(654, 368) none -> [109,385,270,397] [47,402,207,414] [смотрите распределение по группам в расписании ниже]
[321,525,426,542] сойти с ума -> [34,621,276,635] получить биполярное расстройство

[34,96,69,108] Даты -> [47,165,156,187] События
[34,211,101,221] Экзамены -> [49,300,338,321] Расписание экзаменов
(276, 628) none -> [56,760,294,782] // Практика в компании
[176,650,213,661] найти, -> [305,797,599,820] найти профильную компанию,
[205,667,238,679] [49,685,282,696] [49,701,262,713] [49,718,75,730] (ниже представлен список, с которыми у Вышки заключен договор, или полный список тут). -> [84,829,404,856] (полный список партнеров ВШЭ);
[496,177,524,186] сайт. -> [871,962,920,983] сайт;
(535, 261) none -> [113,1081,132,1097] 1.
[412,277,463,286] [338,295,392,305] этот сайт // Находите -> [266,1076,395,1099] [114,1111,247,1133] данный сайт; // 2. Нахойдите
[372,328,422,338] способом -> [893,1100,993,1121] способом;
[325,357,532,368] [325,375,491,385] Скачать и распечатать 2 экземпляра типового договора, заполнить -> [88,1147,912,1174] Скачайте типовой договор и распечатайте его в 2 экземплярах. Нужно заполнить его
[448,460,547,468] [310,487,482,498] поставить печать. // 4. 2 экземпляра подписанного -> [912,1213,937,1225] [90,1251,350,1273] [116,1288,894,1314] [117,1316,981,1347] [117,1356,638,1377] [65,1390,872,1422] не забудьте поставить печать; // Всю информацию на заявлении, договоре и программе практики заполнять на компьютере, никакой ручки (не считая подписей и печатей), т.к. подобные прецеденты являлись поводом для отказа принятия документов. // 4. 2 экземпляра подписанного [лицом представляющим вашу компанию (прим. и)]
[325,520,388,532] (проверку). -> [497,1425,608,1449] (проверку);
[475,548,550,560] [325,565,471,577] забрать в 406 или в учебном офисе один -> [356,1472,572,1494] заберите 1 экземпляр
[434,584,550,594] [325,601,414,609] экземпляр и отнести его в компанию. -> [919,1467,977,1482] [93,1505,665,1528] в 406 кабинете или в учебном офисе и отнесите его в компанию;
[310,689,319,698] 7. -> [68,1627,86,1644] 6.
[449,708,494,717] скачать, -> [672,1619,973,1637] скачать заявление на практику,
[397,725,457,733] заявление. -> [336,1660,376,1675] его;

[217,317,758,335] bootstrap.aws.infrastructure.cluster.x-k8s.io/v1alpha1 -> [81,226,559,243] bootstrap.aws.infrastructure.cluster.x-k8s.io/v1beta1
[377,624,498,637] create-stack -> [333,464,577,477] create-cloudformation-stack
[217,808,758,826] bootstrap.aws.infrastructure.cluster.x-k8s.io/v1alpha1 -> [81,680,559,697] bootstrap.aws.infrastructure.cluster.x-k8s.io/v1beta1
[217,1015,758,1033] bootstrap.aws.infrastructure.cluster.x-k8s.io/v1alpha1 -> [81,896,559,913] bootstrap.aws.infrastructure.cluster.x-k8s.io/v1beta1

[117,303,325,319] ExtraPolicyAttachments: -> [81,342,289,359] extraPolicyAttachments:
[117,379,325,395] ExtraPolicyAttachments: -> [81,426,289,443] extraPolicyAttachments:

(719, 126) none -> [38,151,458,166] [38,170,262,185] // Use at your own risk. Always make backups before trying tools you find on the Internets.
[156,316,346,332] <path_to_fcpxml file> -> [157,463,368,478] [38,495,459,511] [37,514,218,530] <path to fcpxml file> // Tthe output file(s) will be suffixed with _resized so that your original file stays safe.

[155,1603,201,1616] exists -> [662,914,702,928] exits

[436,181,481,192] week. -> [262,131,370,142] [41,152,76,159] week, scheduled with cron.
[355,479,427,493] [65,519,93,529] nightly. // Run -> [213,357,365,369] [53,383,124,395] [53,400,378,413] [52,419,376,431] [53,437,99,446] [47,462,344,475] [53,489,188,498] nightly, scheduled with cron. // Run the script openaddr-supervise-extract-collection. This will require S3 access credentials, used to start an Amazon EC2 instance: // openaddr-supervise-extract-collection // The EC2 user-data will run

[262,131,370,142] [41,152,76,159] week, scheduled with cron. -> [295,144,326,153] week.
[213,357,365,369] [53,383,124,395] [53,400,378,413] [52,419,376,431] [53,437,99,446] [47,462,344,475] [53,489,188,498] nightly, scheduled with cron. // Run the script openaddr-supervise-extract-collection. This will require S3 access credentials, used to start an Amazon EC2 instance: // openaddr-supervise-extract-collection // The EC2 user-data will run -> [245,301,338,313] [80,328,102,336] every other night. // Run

= = =

### Try it
Word for word, copy every entry.

### Result of the exercise
(654, 368) none -> [109,385,270,397] [47,402,207,414] [смотрите распределение по группам в расписании ниже]
[321,525,426,542] сойти с ума -> [34,621,276,635] получить биполярное расстройство

[34,96,69,108] Даты -> [47,165,156,187] События
[34,211,101,221] Экзамены -> [49,300,338,321] Расписание экзаменов
(276, 628) none -> [56,760,294,782] // Практика в компании
[176,650,213,661] найти, -> [305,797,599,820] найти профильную компанию,
[205,667,238,679] [49,685,282,696] [49,701,262,713] [49,718,75,730] (ниже представлен список, с которыми у Вышки заключен договор, или полный список тут). -> [84,829,404,856] (полный список партнеров ВШЭ);
[496,177,524,186] сайт. -> [871,962,920,983] сайт;
(535, 261) none -> [113,1081,132,1097] 1.
[412,277,463,286] [338,295,392,305] этот сайт // Находите -> [266,1076,395,1099] [114,1111,247,1133] данный сайт; // 2. Нахойдите
[372,328,422,338] способом -> [893,1100,993,1121] способом;
[325,357,532,368] [325,375,491,385] Скачать и распечатать 2 экземпляра типового договора, заполнить -> [88,1147,912,1174] Скачайте типовой договор и распечатайте его в 2 экземплярах. Нужно заполнить его
[448,460,547,468] [310,487,482,498] поставить печать. // 4. 2 экземпляра подписанного -> [912,1213,937,1225] [90,1251,350,1273] [116,1288,894,1314] [117,1316,981,1347] [117,1356,638,1377] [65,1390,872,1422] не забудьте поставить печать; // Всю информацию на заявлении, договоре и программе практики заполнять на компьютере, никакой ручки (не считая подписей и печатей), т.к. подобные прецеденты являлись поводом для отказа принятия документов. // 4. 2 экземпляра подписанного [лицом представляющим вашу компанию (прим. и)]
[325,520,388,532] (проверку). -> [497,1425,608,1449] (проверку);
[475,548,550,560] [325,565,471,577] забрать в 406 или в учебном офисе один -> [356,1472,572,1494] заберите 1 экземпляр
[434,584,550,594] [325,601,414,609] экземпляр и отнести его в компанию. -> [919,1467,977,1482] [93,1505,665,1528] в 406 кабинете или в учебном офисе и отнесите его в компанию;
[310,689,319,698] 7. -> [68,1627,86,1644] 6.
[449,708,494,717] скачать, -> [672,1619,973,1637] скачать заявление на практику,
[397,725,457,733] заявление. -> [336,1660,376,1675] его;

[217,317,758,335] bootstrap.aws.infrastructure.cluster.x-k8s.io/v1alpha1 -> [81,226,559,243] bootstrap.aws.infrastructure.cluster.x-k8s.io/v1beta1
[377,624,498,637] create-stack -> [333,464,577,477] create-cloudformation-stack
[217,808,758,826] bootstrap.aws.infrastructure.cluster.x-k8s.io/v1alpha1 -> [81,680,559,697] bootstrap.aws.infrastructure.cluster.x-k8s.io/v1beta1
[217,1015,758,1033] bootstrap.aws.infrastructure.cluster.x-k8s.io/v1alpha1 -> [81,896,559,913] bootstrap.aws.infrastructure.cluster.x-k8s.io/v1beta1

[117,303,325,319] ExtraPolicyAttachments: -> [81,342,289,359] extraPolicyAttachments:
[117,379,325,395] ExtraPolicyAttachments: -> [81,426,289,443] extraPolicyAttachments:

(719, 126) none -> [38,151,458,166] [38,170,262,185] // Use at your own risk. Always make backups before trying tools you find on the Internets.
[156,316,346,332] <path_to_fcpxml file> -> [157,463,368,478] [38,495,459,511] [37,514,218,530] <path to fcpxml file> // Tthe output file(s) will be suffixed with _resized so that your original file stays safe.

[155,1603,201,1616] exists -> [662,914,702,928] exits

[436,181,481,192] week. -> [262,131,370,142] [41,152,76,159] week, scheduled with cron.
[355,479,427,493] [65,519,93,529] nightly. // Run -> [213,357,365,369] [53,383,124,395] [53,400,378,413] [52,419,376,431] [53,437,99,446] [47,462,344,475] [53,489,188,498] nightly, scheduled with cron. // Run the script openaddr-supervise-extract-collection. This will require S3 access credentials, used to start an Amazon EC2 instance: // openaddr-supervise-extract-collection // The EC2 user-data will run

[262,131,370,142] [41,152,76,159] week, scheduled with cron. -> [295,144,326,153] week.
[213,357,365,369] [53,383,124,395] [53,400,378,413] [52,419,376,431] [53,437,99,446] [47,462,344,475] [53,489,188,498] nightly, scheduled with cron. // Run the script openaddr-supervise-extract-collection. This will require S3 access credentials, used to start an Amazon EC2 instance: // openaddr-supervise-extract-collection // The EC2 user-data will run -> [245,301,338,313] [80,328,102,336] every other night. // Run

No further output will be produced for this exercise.